Assets under management (AUM) rose 44% year-on-year to $14.8 billion, driven by inflows and recent acquisitions.

However, total AUM slipped 3% over the quarter. That was largely tied to the removal of the Marion Shopping Centre mandate, which reduced fee revenue.

That aside, AUM held relatively steady.

The company also flagged strong transactional activity within its asset management division, supporting performance fees during the period.

Flows into unlisted funds remained steady, coming from both high-net-worth and retail investors.

Lending and platform growth continues

The lending and technology side of the business is still expanding quickly.

MA Money’s loan book increased 138% year-on-year to $6.2 billion, including a $1 billion increase over the quarter.

Finsure, its mortgage aggregation platform, continues to scale. Managed loans reached $179 billion, up 27% over the year.

Broker numbers also climbed, with more than 4,200 now on the platform.

That growth is translating into higher loan volumes. March alone delivered $11 billion in gross applications.

The group’s Middle platform is also processing more than $1 billion in home loan applications each week, pointing to rising usage across the network.

Transaction activity adds another layer

Corporate advisory and capital markets activity remained active through the quarter.

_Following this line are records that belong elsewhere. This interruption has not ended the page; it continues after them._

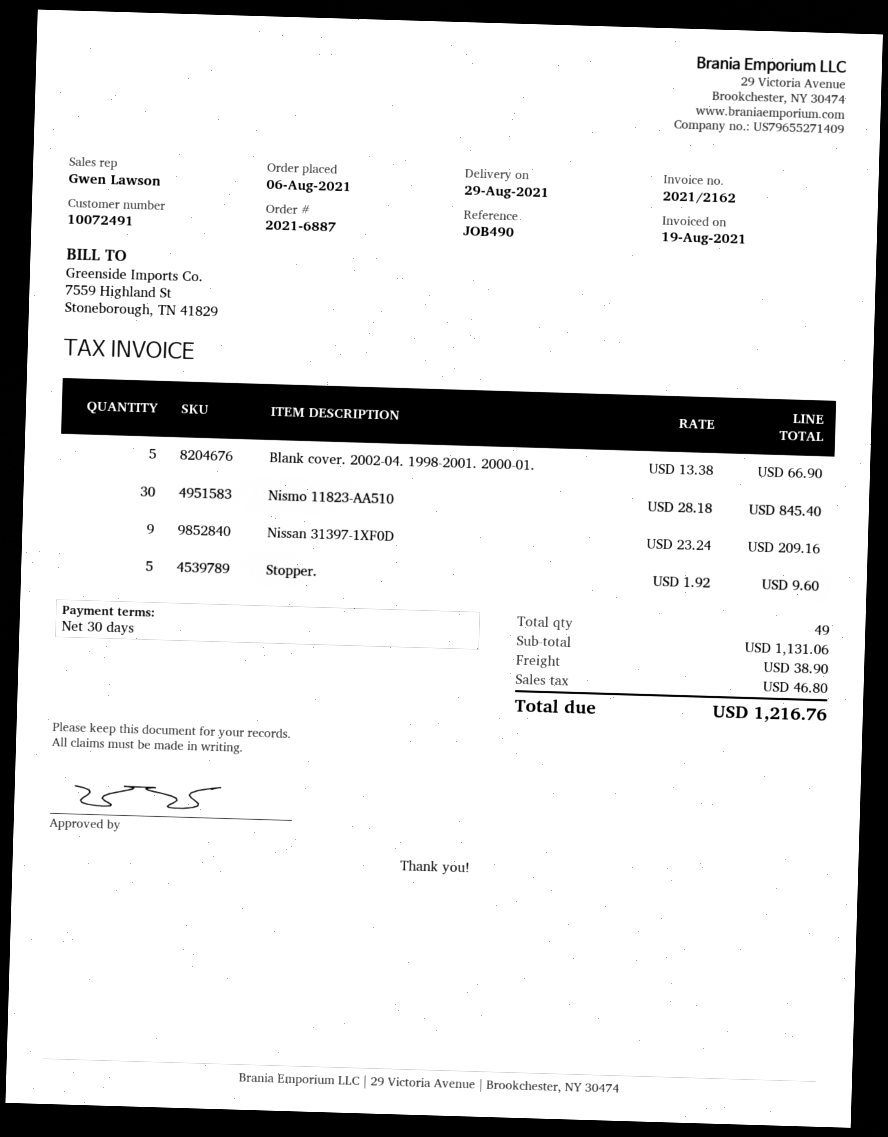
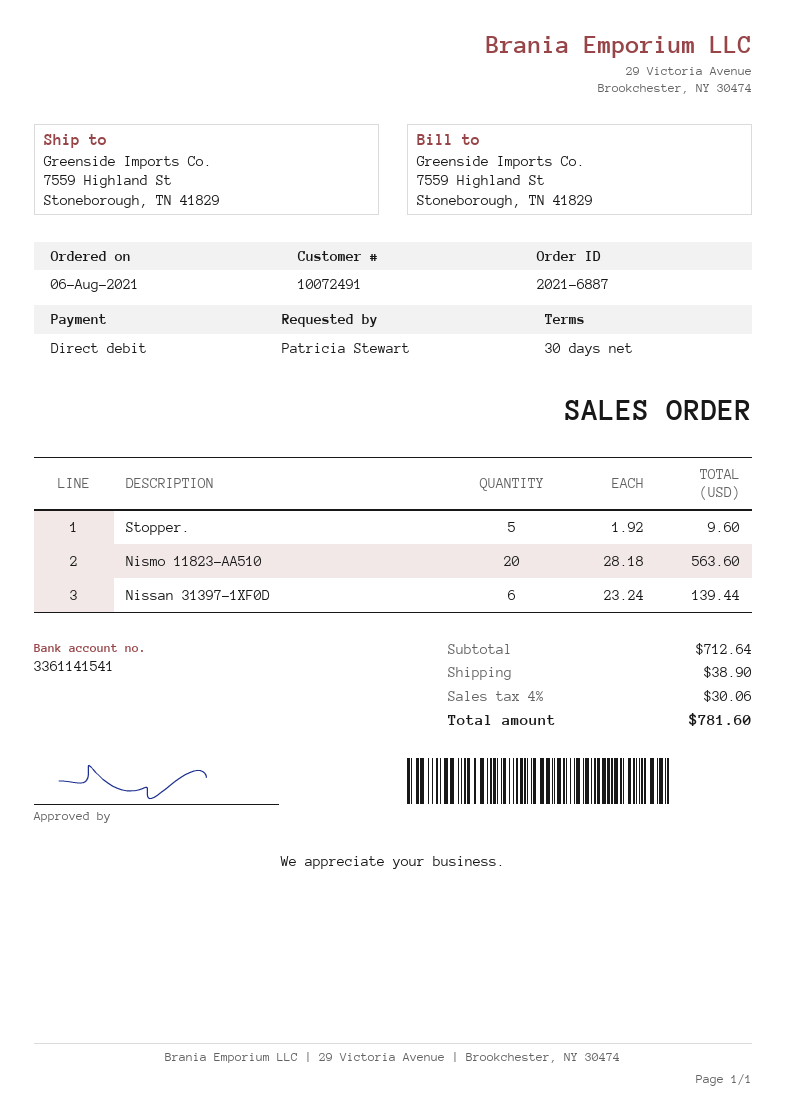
Blank cover. 2002-04. 1998-2001. 2000-01.: 5 x 13.38 = 66.90 -> none
Nismo 11823-AA510: 30 x 28.18 = 845.40 -> 20 x 28.18 = 563.60
Nissan 31397-1XF0D: 9 x 23.24 = 209.16 -> 6 x 23.24 = 139.44
subtotal: 1131.06 -> 712.64
tax: 46.80 -> 30.06
total: 1216.76 -> 781.60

The business worked across a number of deals, including advisory roles and capital raisings tied to resource and financial assets.

Within asset management, several transactions stood out.

The MA Redcape Hotel Fund is progressing acquisitions, while the Marina Fund added the Gold Coast City Marina, expanding its portfolio.

There was also progress within the aged care strategy, with a sale agreement expected to deliver a pre-tax gain and return capital to investors.

What I think about the share price

This looks more like selling easing than a clear turnaround.

There is still a gap between how the business is performing and how the market is pricing it.

Growth across lending and platform assets is clear, and AUM has stepped up over the year. But the quarter also shows how earnings can shift when mandates change or deal activity slows.

That likely helped drive the sell-off earlier this year.

At current levels, the stock is trading well below where it sat only a few months ago.

If the company can keep scaling its lending book and maintain consistent inflows, earnings should continue to build.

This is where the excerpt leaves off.